« Je n’ai ni reçu, ni stocké, ni géré un franc Covid. Je n’ai même pas donné un marché Covid à quelqu’un. J’ai été très étonnée d’être à la une des journaux alors que le ministre des Finances a pris la peine de dire que le Minresi est à 0 % d’ordonnancement, ce qui veut dire en français facile que le Minresi n’a rien reçu », fait savoir le Ministre au micro du journaliste Jean-Bruno Tagne.
En réalité, la Chambre des comptes ne dit pas le contraire. Le rapport d’exécution 2020 de ce fonds mis en place pour lutter contre le Covid-19 montre bien que le Minresi n’a pas consommé le budget d’un montant de 6,1 milliards FCFA qui lui était destiné. Par contre, le rapport d’audit rendu public en juin 2021 épingle bien Madeleine Tchuente pour « faute de gestion ».
L’audit de la Chambre des comptes révèle qu’au 31 décembre 2020, un montant total de 657 088 524 FCFA de dépenses a été exécuté au MINRESI pour la production de l’ hydroxychloroquine et de l’azithromycine par l’Institut de recherches et d’études des plantes médicinales (IMPM), un organisme sous-tutelle du MINRESI. Problème, cet argent a plutôt servi à importer 5 millions de comprimés d’hydroxychloroquine et 500 000 comprimés d’ azithromycine de l’Inde.
Pour la juridiction des comptes, le MINRESI n’a pas respecté les consignes de l’État du Cameroun en commandant les médicaments à l’étranger au lieu de les fabriquer sur place. Ce que Madeleine Tchuente reconnaît d’ailleurs dans l’interview qu’elle accorde à Naja Tv, même si elle s’étonne du tollé que cette affaire a engendré dans la presse camerounaise.
Et pourtant, pour la Chambre des comptes, cette méprise n’est pas futile. D’abord parce qu’il convient de rappeler que cet achat de médicaments est contraire à la règlementation en vigueur, qui confie l’acquisition des médicaments à la Centrale nationale d’approvisionnement en médicaments et consommables essentiels (Cename) ». Et pour ne rien arranger, les médicaments importés n’ont pas été distribués à date.
Plusieurs institutions épinglées
De ce dernier rapport de 119 pages, il ressort une « absence de transparence » et une « faible redevabilité » des gestionnaires du Fonds spécial de solidarité nationale. Ainsi plusieurs départements ministériels sont dénoncés. Parmi les départements ministériels épinglés figure le ministère de l’agriculture et du développement rural (MINADER). Il a affecté partie de son enveloppe de 3,239 milliards FCFA pour la réduction de la dépendance alimentaire à « 64 particuliers dont l’éligibilité est sujette à caution, s’agissant en particulier d’un Ministre, de deux députés, d’un colonel et d’un contrôleur financier », soit une valeur totale de 424 499 579 FCFA.
Autre curiosité de ce rapport c’est que 20 départements ministériels n’ont pas dépensé de l’argent reçu à titre du compte d’affectation spéciale. De sorte que sur une enveloppe globale de 76 870 000 000 FCFA, seul 8 512 126 000 FCFA (soit 11% de l’enveloppe) a été dépensée.

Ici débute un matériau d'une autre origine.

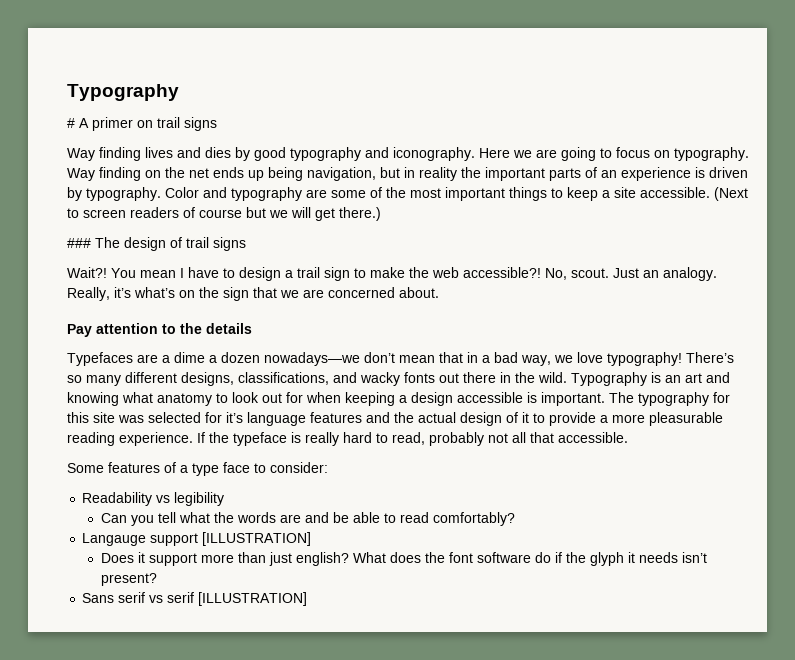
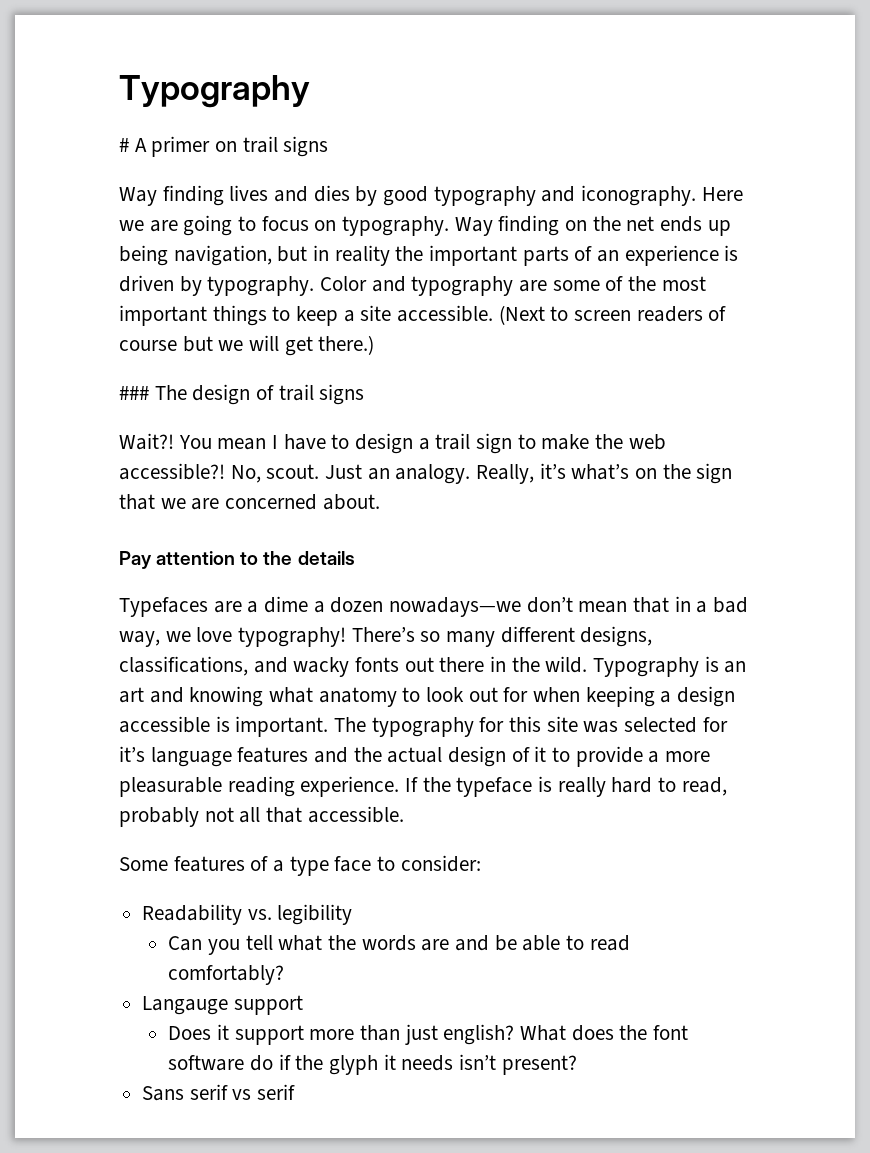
- Readability vs legibility
+ Readability vs. legibility
- Langauge support [ILLUSTRATION]
+ Langauge support
- Sans serif vs serif [ILLUSTRATION]
+ Sans serif vs serif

Sur ce plan, les MINDDEVEL, le MINESEC, le MINADER et le MINJEC sortent du lot pouvoir avoir dépensé les 8 512 126 000 FCFA susmentionnés. Les 16 autres ministères sont restés les bras croisés en dépit de la situation d’urgence et des directives prescrites par le Premier ministre, Chef du gouvernement. Par ailleurs et dans la même période trois départements ministériels en première ligne de la lutte contre la pandémie : le MINSANTE, le MINFI et le MINRESI ont engagé 132,9 milliards FCFA. Ainsi le total des dépenses s’élève à 141,395 milliards FCFA. Toutefois le constat qui se dégage est que « la notion d’urgence ne s’est donc pas traduite de la même manière pour toutes les administrations, » comme le souligne le rapport.
Pour sa part, le MINJEC qui avait recruté des volontaires pour la campagne de sensibilisation de la population au Covid19 ne les avait pas encore payés jusqu’en août 2022 pour des raisons administratives, notamment l’inexistence des comptes « Trésor » auprès de chaque délégation régionale du MINJEC. Comptes dans lesquelles cette dotation doit être virée par le MINFI. L’enveloppe affectée à cette tâche s’élève à 225 millions FCFA.